• [Information shown]

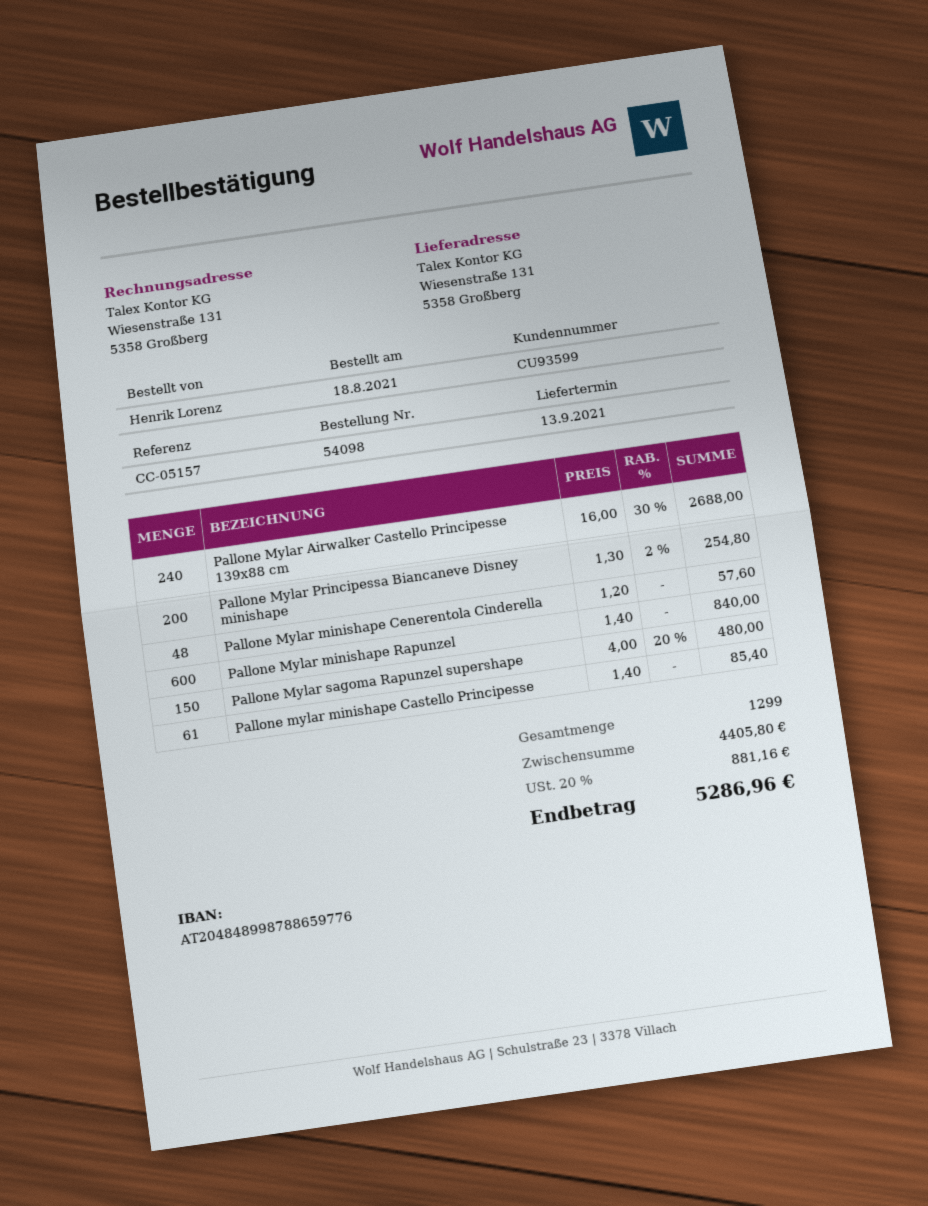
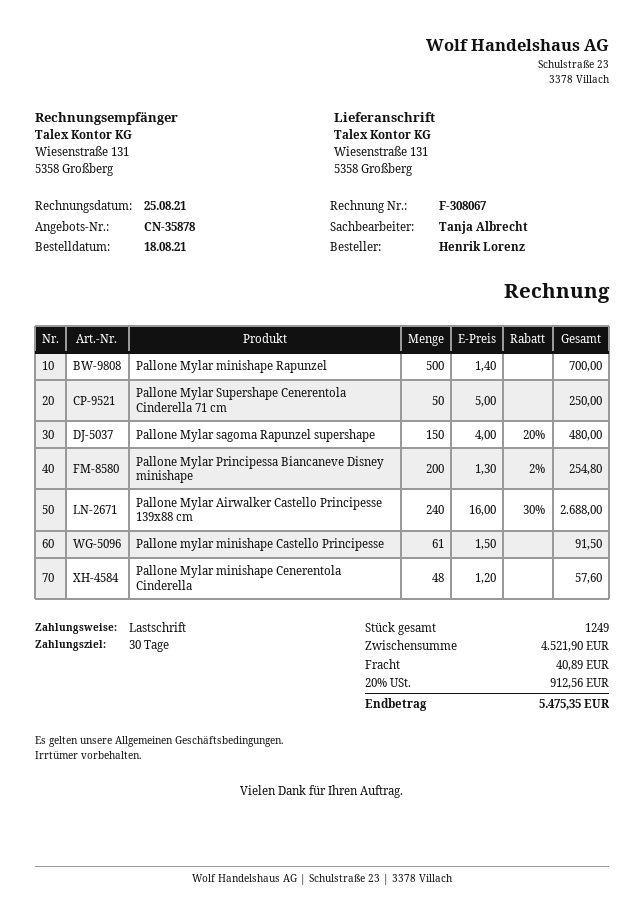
Pallone Mylar minishape Rapunzel: 600 x 1.40 = 840.00 -> 500 x 1.40 = 700.00
Pallone mylar minishape Castello Principesse: 61 x 1.40 = 85.40 -> 61 x 1.50 = 91.50
Pallone Mylar Supershape Cenerentola Cinderella 71 cm: none -> 50 x 5.00 = 250.00
total quantity: 1299 -> 1249
subtotal: 4405.80 -> 4521.90
shipping: none -> 40.89
tax: 20% = 881.16 -> 20% = 912.56
total: 5286.96 -> 5475.35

• [Work item]
Leaving the pictures out, output all of the listing exactly.

• [Answer to this problem]
Pallone Mylar minishape Rapunzel: 600 x 1.40 = 840.00 -> 500 x 1.40 = 700.00
Pallone mylar minishape Castello Principesse: 61 x 1.40 = 85.40 -> 61 x 1.50 = 91.50
Pallone Mylar Supershape Cenerentola Cinderella 71 cm: none -> 50 x 5.00 = 250.00
total quantity: 1299 -> 1249
subtotal: 4405.80 -> 4521.90
shipping: none -> 40.89
tax: 20% = 881.16 -> 20% = 912.56
total: 5286.96 -> 5475.35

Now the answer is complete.